If so, wouldn't it be a good idea to improve our choice making skills? How can we learn to make better choices, and hence end up with better consequences? Learning, the sort of liberal learning described above seems like the obvious answer. It makes a great deal of sense then to encourage liberal learning, to employ various cultural and historical facts that strengthen our ability to make more informed choices, to be more critical of assumptions, to evaluate habits, to find unexamined connections and relationships between things, people, ideas, etc. J.Z. Smith emphasizes the notion of "argument" as a way to teach these sorts of skills at the core of being educated. Being able to make and defend an argument does, certainly, involve choosing with good reason between alternative points of view.

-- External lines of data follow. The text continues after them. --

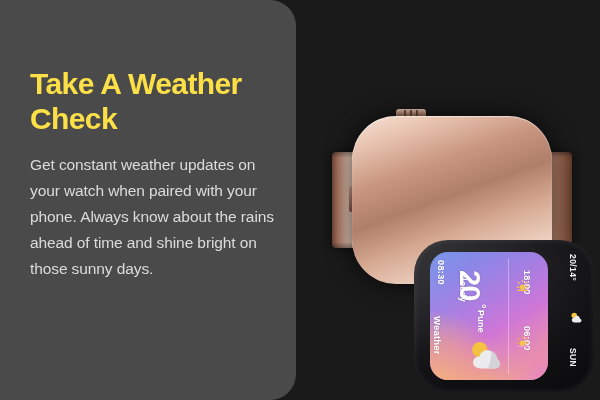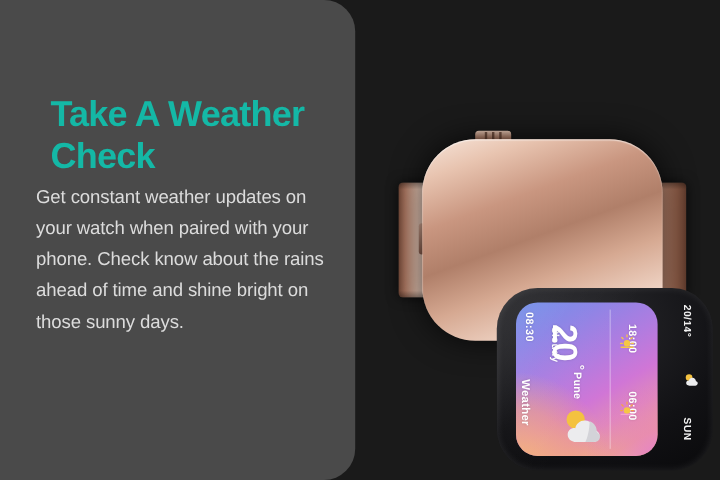--- a/index.html
+++ b/index.html
@@ -39,13 +39,13 @@
     left: 30px;
     top: 66px;
     width: 246px;
-    margin: 12px;
+    margin: 0;
     font-family: "Liberation Sans", sans-serif;
     font-weight: bold;
     font-size: 30px;
     line-height: 35px;
     letter-spacing: -0.6px;
-    color: #14b8a6;
+    color: #fde047;
   }
   #bodycopy {
     position: absolute;

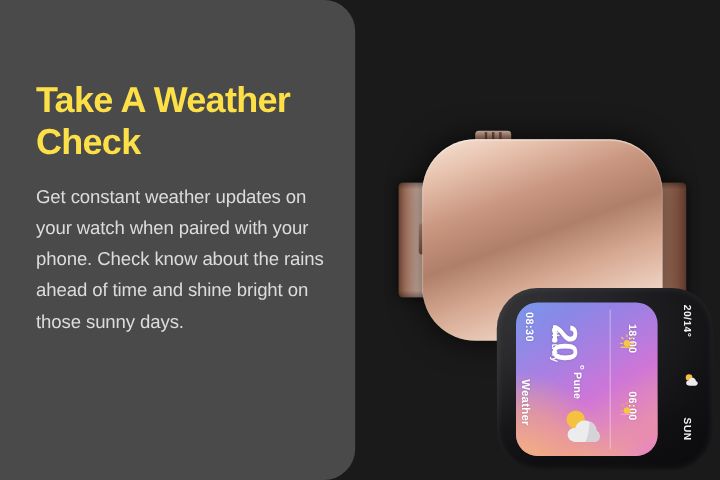--- a/index.html
+++ b/index.html
@@ -282,7 +282,7 @@
 
   <section id="text-panel">
     <h1 id="headline">Take A Weather Check</h1>
-    <p id="bodycopy">Get constant weather updates on your watch when paired with your phone. Check know about the rains ahead of time and shine bright on those sunny days.</p>
+    <p id="bodycopy">Get constant weather updates on your watch when paired with your phone. Always know about the rains ahead of time and shine bright on those sunny days.</p>
   </section>
 
   <section id="watch-scene">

I bring all this up simply because it is yet another principle guiding the educational mission of Castle Rock. We strive on a regular basis to reflect upon the nature of the choices we face in different contexts, in personal/community interactions, in our outdoor adventures, in our course readings and discussions, and in how we understand the broader world. This added attention and consciousness, we think is the basis for a great education, as well as a primary force for living a meaningful life. Castle Rock is a place for everyone involved to practice.